Tuesday's Budget - which mixed petrol price hikes with a cash boost for public transport - demonstrated the benefits for ministers of pursuing such a strategy: bringing in more than pounds 1bn in extra taxes and delivering environmental benefits.

Gavin Strang, the transport minister, described it as the "most far-reaching package of measures to promote cleaner vehicles and fuels the country had seen". Economists were quick to point out that drivers had ensured the Budget was fiscally neutral. "Along with cutting relief for the married couple's allowance and smokers, motorists paid for it," said Paul Johnson, deputy director of the Institute of Fiscal Studies.

Petrol went up by more than 5p a litre - costing the motorist an extra pounds 60 a year on average, and the Chancellor criticised the oil companies for not passing on the drop in world-wide fuel prices. This has brought an immediate response. BP, the oil giant, cut the cost of petrol by 2p a litre in rural areas.

But for Britain's drivers, the devil is in the detail. Although next year will see a new pounds 100 tax disc for the "smallest and cleanest cars", no upper limit has been set on a possible excise duty for gas guzzlers. This could see large increases for those motorists who choose to use huge- engined cars.

This "graduated" duty is the norm on the Continent. Drivers of the Suzuki Swift - the most fuel efficient car on the road - would only pay pounds 66 in road tax in Belgium. However, a motorist in Brussels who drives a Ferrari F50 - which manages a mere 10.6 mpg - pays pounds 1,080.

Company car owners also thought they had escaped with just a phasing out of their free fuel subsidy. This will cost the executive with a two- litre Mercedes pounds 150 extra a year and will raise more than pounds 500m by 2001 for the public purse.

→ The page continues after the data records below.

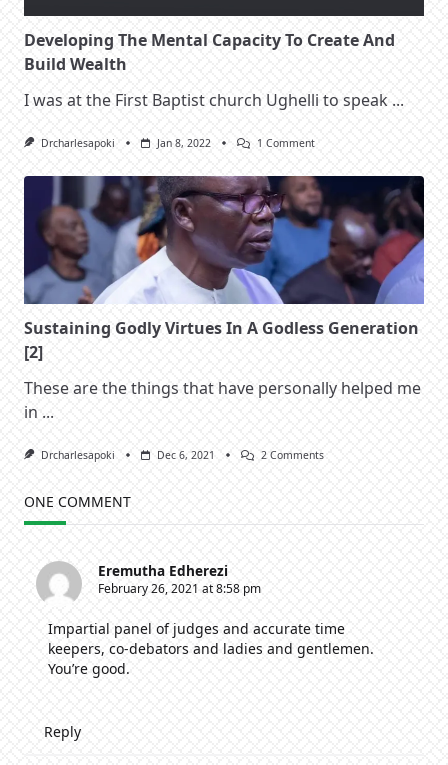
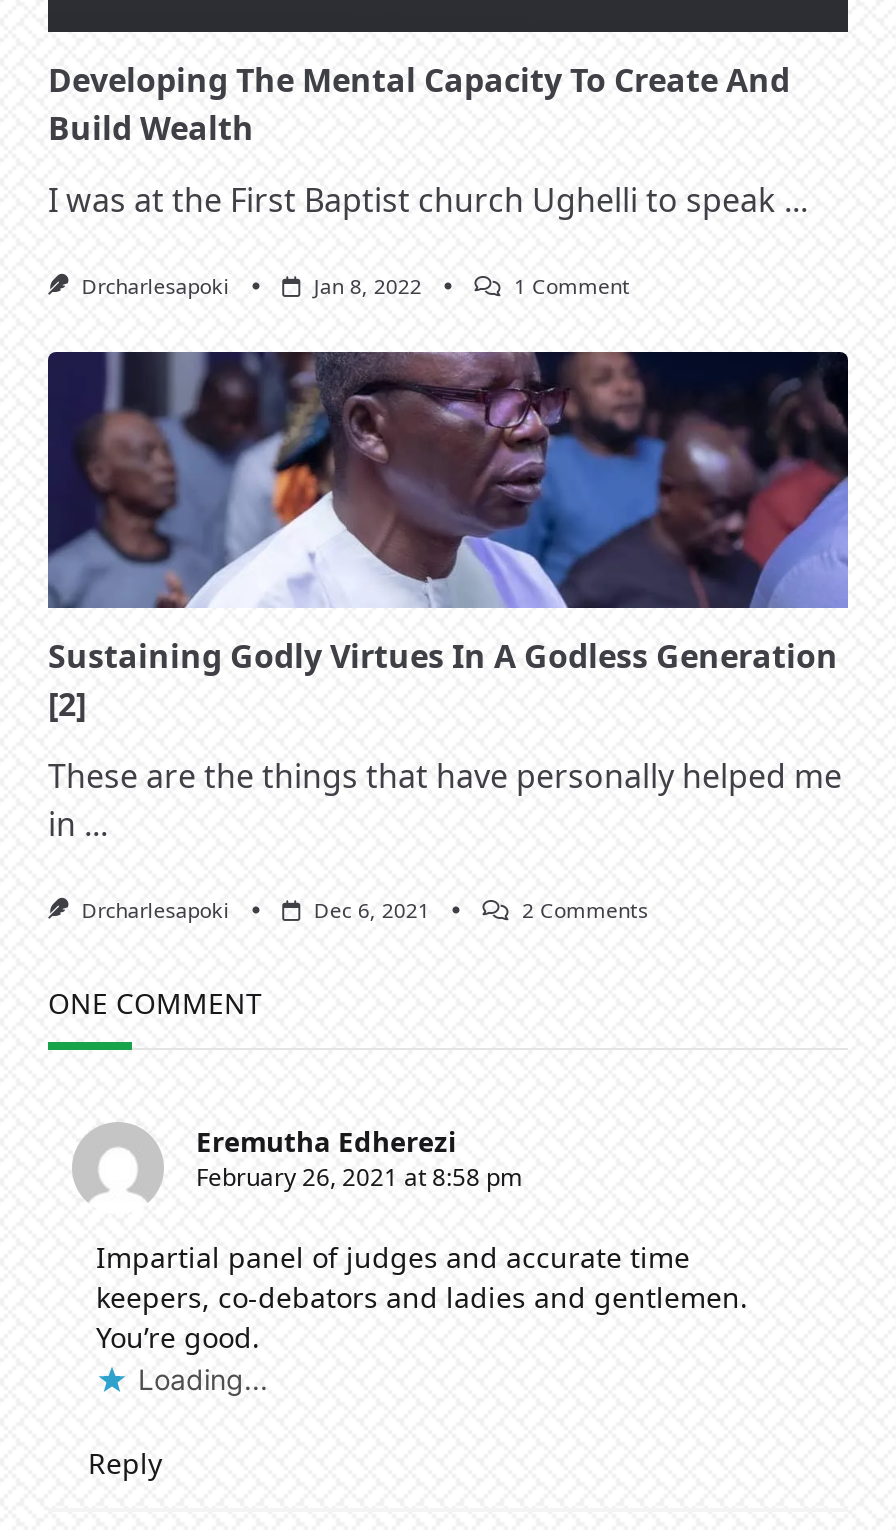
+ Loading...
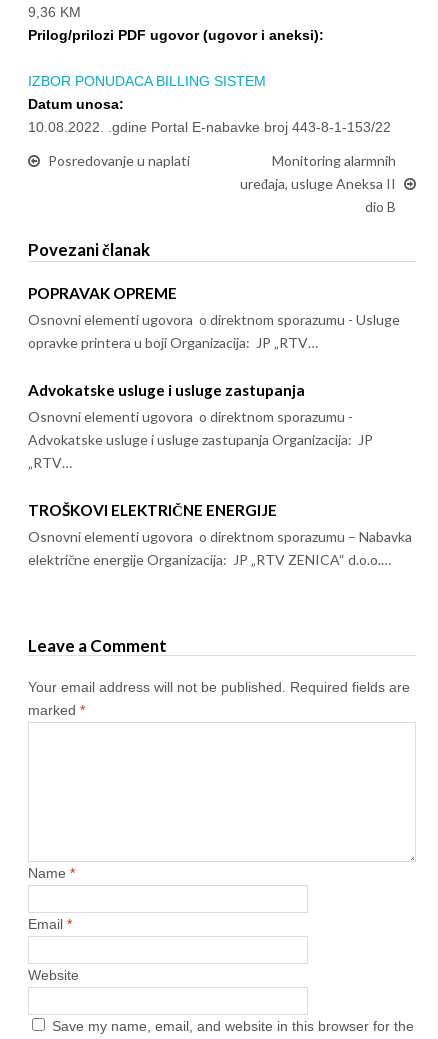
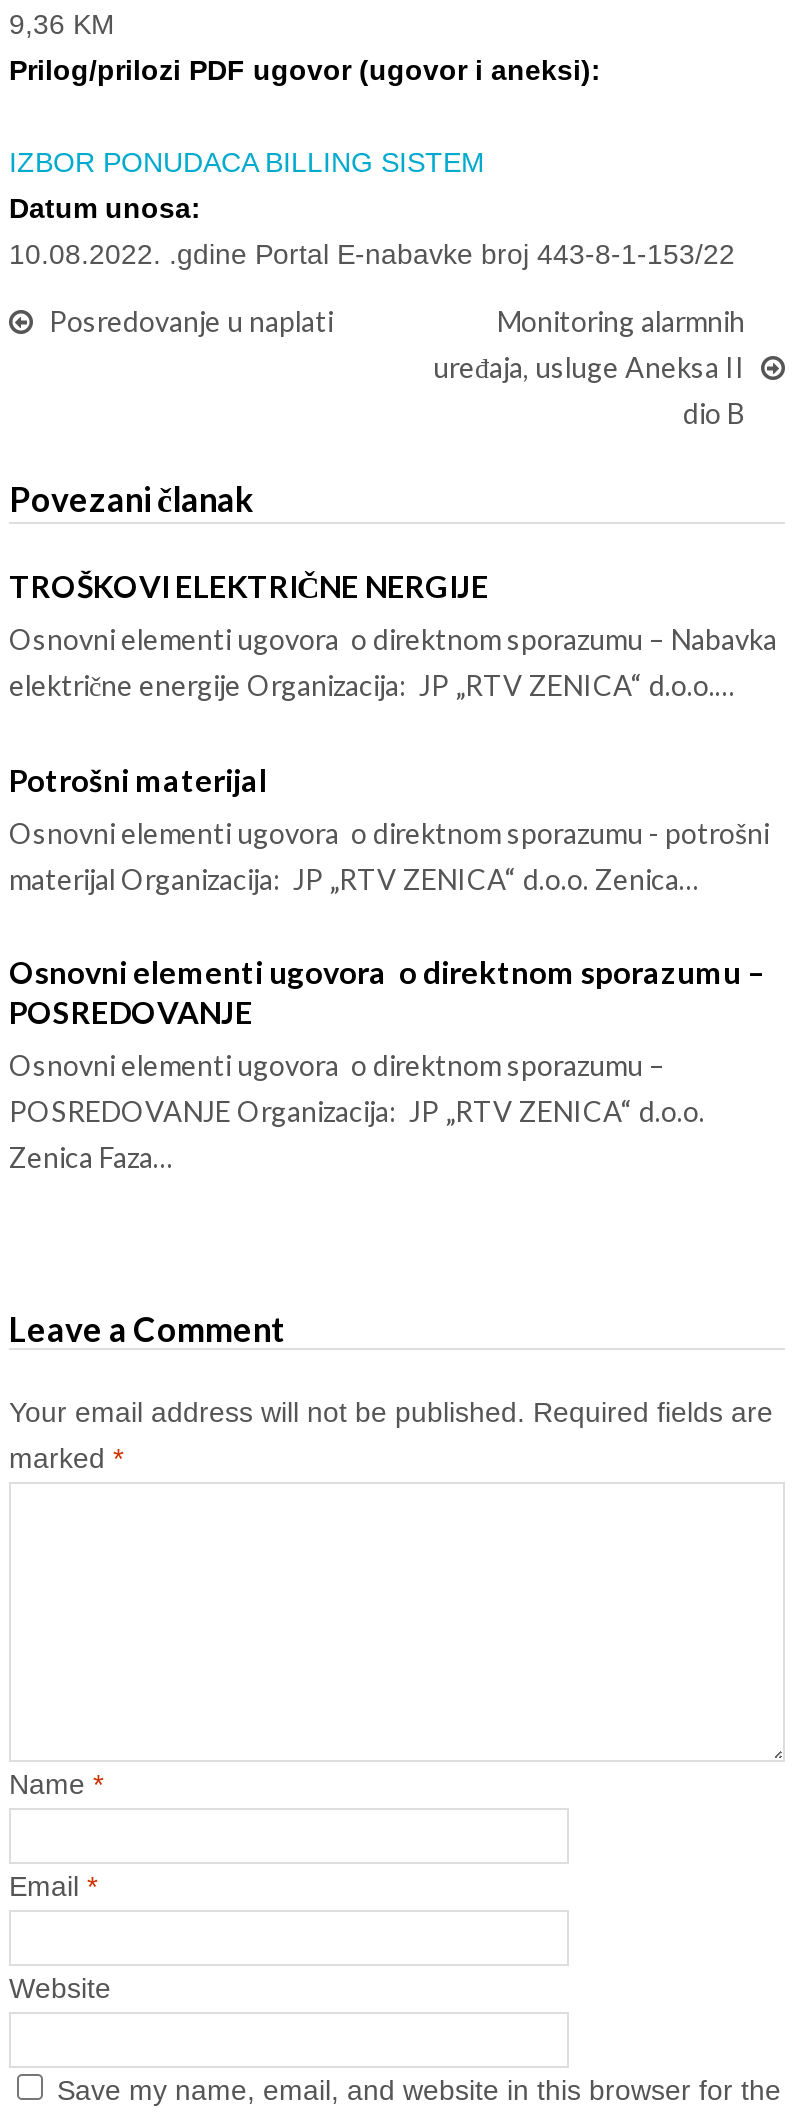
- POPRAVAK OPREME
- Osnovni elementi ugovora o direktnom sporazumu - Usluge
- opravke printera u boji Organizacija: JP „RTV…
- Advokatske usluge i usluge zastupanja
- Osnovni elementi ugovora o direktnom sporazumu -
- Advokatske usluge i usluge zastupanja Organizacija: JP
- „RTV…
- TROŠKOVI ELEKTRIČNE ENERGIJE
+ TROŠKOVI ELEKTRIČNE NERGIJE

moved up: Osnovni elementi ugovora o direktnom sporazumu – Nabavka | električne energije Organizacija: JP „RTV ZENICA“ d.o.o.…

+ Potrošni materijal
+ Osnovni elementi ugovora o direktnom sporazumu - potrošni
+ materijal Organizacija: JP „RTV ZENICA“ d.o.o. Zenica…
+ Osnovni elementi ugovora o direktnom sporazumu –
+ POSREDOVANJE
+ Osnovni elementi ugovora o direktnom sporazumu –
+ POSREDOVANJE Organizacija: JP „RTV ZENICA“ d.o.o.
+ Zenica Faza…
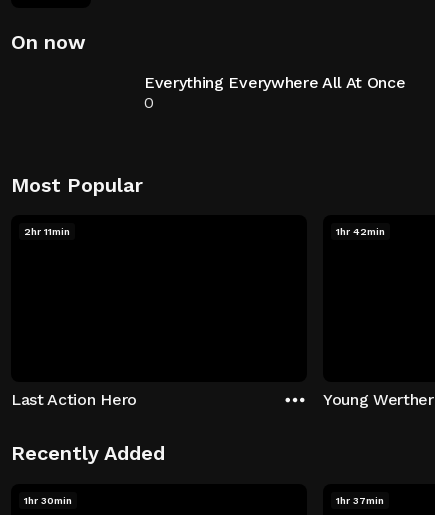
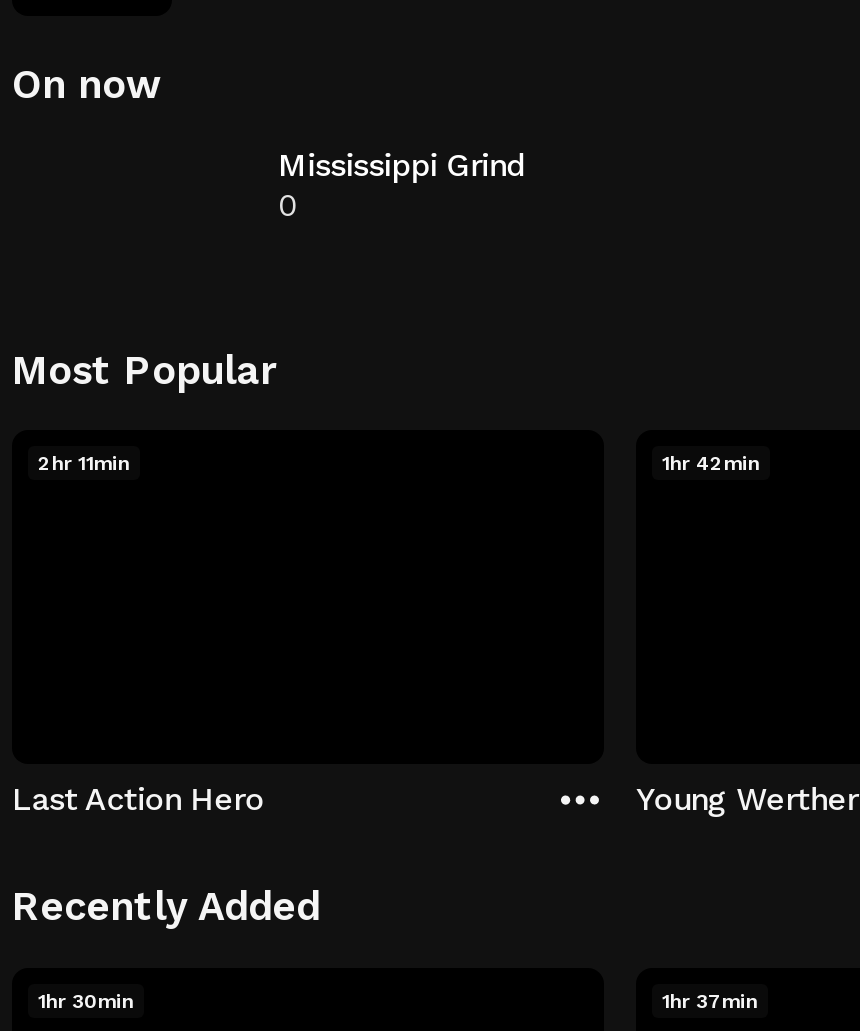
- Everything Everywhere All At Once
+ Mississippi Grind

"We are looking to encourage the production of fuel-efficient vehicles. Fuel duty increases and changing excise duty schemes will encourage that," said a civil servant.

But in the small print lurks another change for company car users. The Government quietly announced a review of the tax breaks which provide "a perverse incentive to drive extra business miles".

More measures are sure to follow in this May's transport White Paper. This will include proposals which could see councils fining motorists who spew fumes into the atmosphere as well as charging drivers for entering congested town centres.

A leaked draft of the paper showed that ministers will introduce a tax, to be collected by local authorities, on "private non-residential parking", mainly staff car parks provided free by employers or customer spaces offered by shops. A ministerial aide said that unless current policies were changed "it would be difficult" to meet the air quality standards for 2005 set by the previous administration.

This has not impressed the motoring lobby. The AA took out full page newspaper adverts today to question the Government's agenda. "The Chancellor talks of fairness and that must mean motorists get what they pay for," reads the ad.